D. Al Roland Garros ci sono ancora i giudici di linea, mentre in altri tornei su terra battuta si usa sempre di più il sistema elettronico. Quale preferisci? E puoi spiegare perché?
“Per prima cosa dirò che capisco le persone che sono più tradizionaliste e che preferiscono avere i giudici di linea in campo. Penso che sia parte della nostra cultura e tradizione, che esiste da decenni. Capisco questo aspetto. È difficile fare certi cambiamenti, e non vuoi cedere tutto alla tecnologia, giusto? Ma se devo scegliere tra le due opzioni, sono più a favore della tecnologia. Direi che è semplicemente più precisa, fa risparmiare tempo, e magari anche meno persone in campo, cosa che a volte è un bene, soprattutto se stai giocando su un campo più piccolo, e ci sono stati numerosi casi in cui i giocatori si sono scontrati con un giudice di linea… Forse non è la ragione più importante, ma penso semplicemente che per precisione ed efficienza sia meglio avere la tecnologia“.
D. Tornando a ieri, guardando i “Big Four”, sei l’ultimo rimasto in attività. Li hai visti uscire uno dopo l’altro, sei stato a tutte le cerimonie. Mi chiedo, vivendo questo momento, cosa significa per te? Come ti senti? Riesci a vedere anche tu la fine del percorso? È strano non averli più attorno? Cosa si prova?

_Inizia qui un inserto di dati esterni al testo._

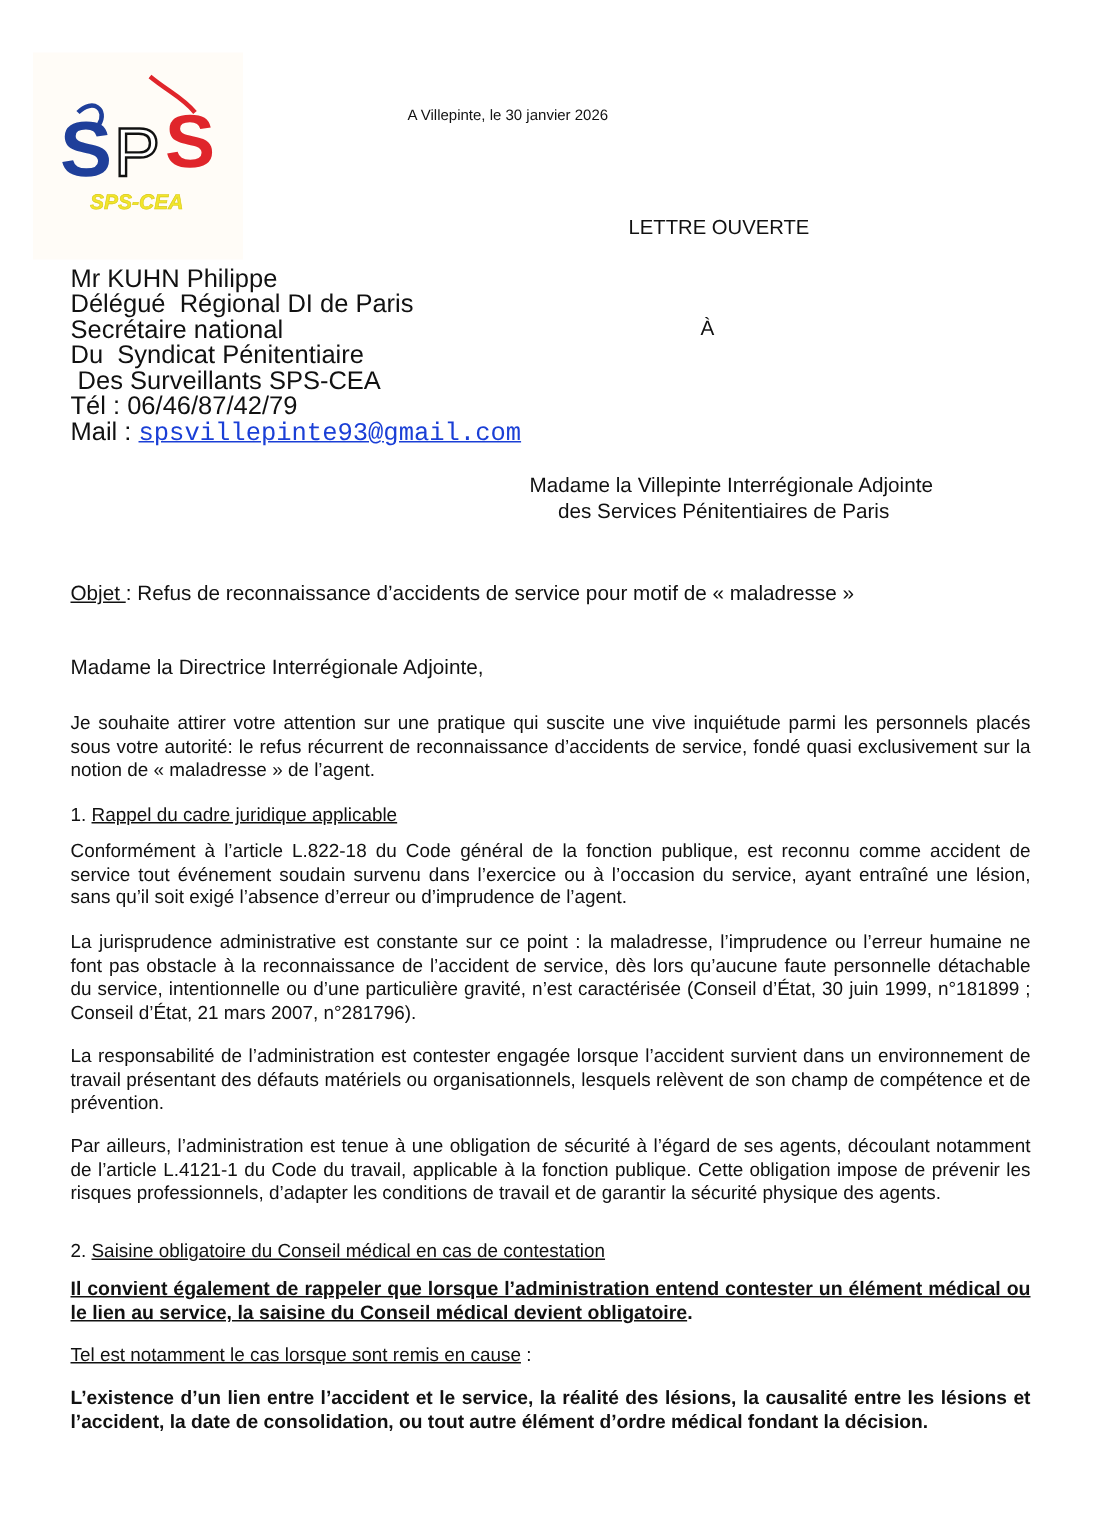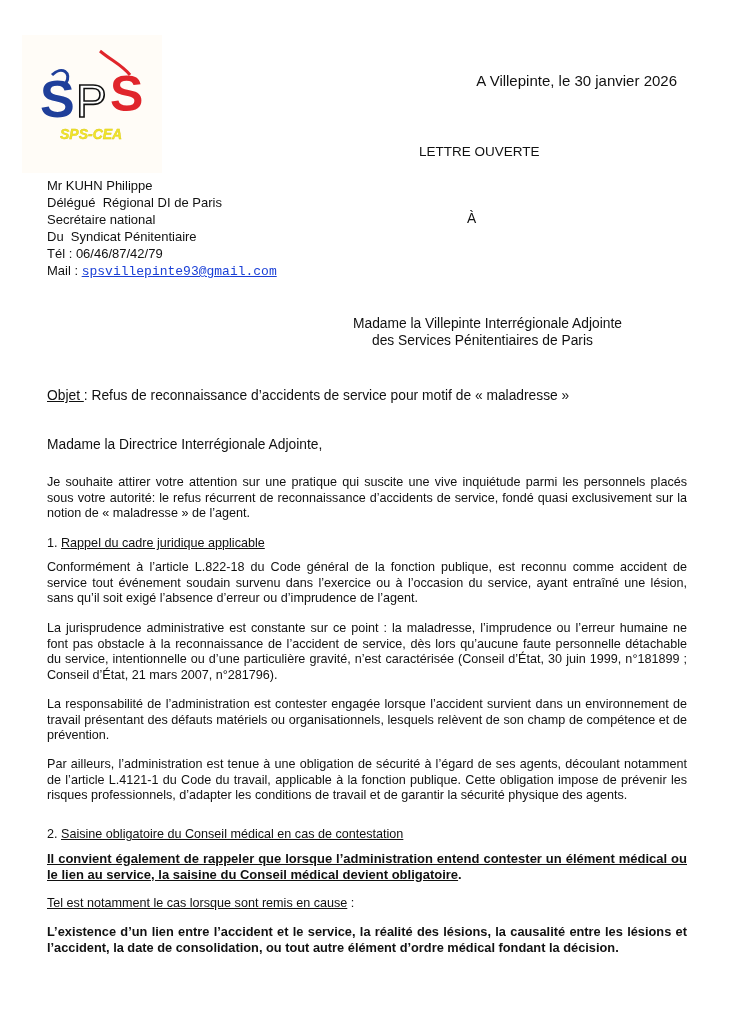--- a/index.html
+++ b/index.html
@@ -6,23 +6,23 @@
     body {
       width: 731px; height: 1024px; position: relative; overflow: hidden;
       font-family: "Liberation Sans", sans-serif; color: #111111;
     }
     .abs { position: absolute; }
     .logo-box {
       left: 22px; top: 35px; width: 140px; height: 138px;
       background: #fffcf7;
     }
     .logo-svg { position: absolute; left: 0; top: 0; }
-    .date { left: 0; top: 72px; width: 677px; text-align: right; font-size: 15px; }
+    .date { left: 0; top: 72px; width: 677px; text-align: center; font-size: 10px; }
     .title { left: 419px; top: 144px; font-size: 13.5px; }
-    .sender { left: 47px; top: 177px; font-size: 13px; line-height: 17px; }
+    .sender { left: 47px; top: 177px; font-size: 17px; line-height: 17px; }
     .sender div { white-space: pre; }
     .sender a { color: #1a3fd6; text-decoration: underline; font-family: Liberation Mono, monospace; }
     .a-mark { left: 467px; top: 211px; font-size: 13.8px; }
     .recipient { left: 353px; top: 315px; font-size: 13.8px; line-height: 17px; }
     .recipient .l2 { padding-left: 19px; }
     .objet { left: 47px; top: 388px; font-size: 13.8px; }
     .u { text-decoration: underline; }
     .salutation { left: 47px; top: 437px; font-size: 13.8px; }
     .para {
       left: 47px; width: 640px; font-size: 12.6px; line-height: 15.6px;
@@ -51,20 +51,21 @@
 </div>
 
 <div class="abs date">A Villepinte, le 30 janvier 2026</div>
 <div class="abs title">LETTRE OUVERTE</div>
 
 <div class="abs sender">
   <div>Mr KUHN Philippe</div>
   <div>Délégué  Régional DI de Paris</div>
   <div>Secrétaire national</div>
   <div>Du  Syndicat Pénitentiaire</div>
+  <div> Des Surveillants SPS-CEA</div>
   <div>Tél : 06/46/87/42/79</div>
   <div><span>Mail : </span><a>spsvillepinte93@gmail.com</a></div>
 </div>
 
 <div class="abs a-mark">À</div>
 
 <div class="abs recipient">
   <div>Madame la Villepinte Interrégionale Adjointe</div>
   <div class="l2">des Services Pénitentiaires de Paris</div>
 </div>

“Sinceramente stavo pensando anch’io alla mia fine del percorso ieri sera o ieri, mentre guardavamo Rafa fare il suo discorso, in particolare in quei momenti in cui eravamo nella stanza sul retro, noi tre, e io, sì, ovviamente parlavo con Federer e Murray dei loro addii, ricordando e riflettendo sulle nostre rivalità. E certo, una parte di me è orgogliosa di essere ancora lì, di andare ancora avanti, ma allo stesso tempo ero – e lo sono ancora – un po’ triste che siano andati via tutti, perché quei ragazzi sono stati la mia più grande motivazione per cui ho gareggiato così intensamente e per così tanto tempo. Penso che Rafa si sia meritato totalmente quello che ha ricevuto ieri, con tutta l’intensità della gloria, e ovviamente ognuno di noi sogna di essere ricordato e celebrato in quel modo. Spero davvero un giorno di ricevere anche io un saluto del genere dal mondo del tennis. Ma non ho pensato a una data precisa, se è questo che volevi sapere (sorride), o a un momento specifico. Era più una riflessione generale su quanto fosse bello quel momento e, sì, mi sono emozionato anch’io mentre lo ascoltavamo parlare e vedevamo le reazioni della sua famiglia, dei membri del suo team. È stato davvero un momento toccante. Anche se siamo stati i rivali più accesi, c’è quel tocco personale che emerge quando versi il tuo cuore in campo, come ha fatto lui ieri. È quasi impossibile che non ti tocchi profondamente“
D. L’anno scorso volevi diventare campione olimpico, e ci sei riuscito. Quest’anno volevi vincere il tuo 100º titolo, e lo hai fatto. Ora vuoi vincere il tuo 25º Slam?
“In realtà stavo già considerando l’idea di vincere un 25º Slam prima, quindi non è cambiato molto, ma è vero che dopo il titolo di Ginevra mi sento più fiducioso. Mi sento più positivo riguardo al mio livello di gioco, perché avevo molte preoccupazioni sul mio tennis, e dovevo raggiungere un livello che fosse quello che desideravo in vista dell’inizio del torneo più importante qui. Ma ora, dopo Ginevra, mi sento meglio, ho ancora molte ambizioni, ho ancora obiettivi molto alti. Mi concentrerò sul primo turno, e vorrei mantenere questo livello alto, questa dedizione, nella speranza di raggiungere il miglior risultato possibile.”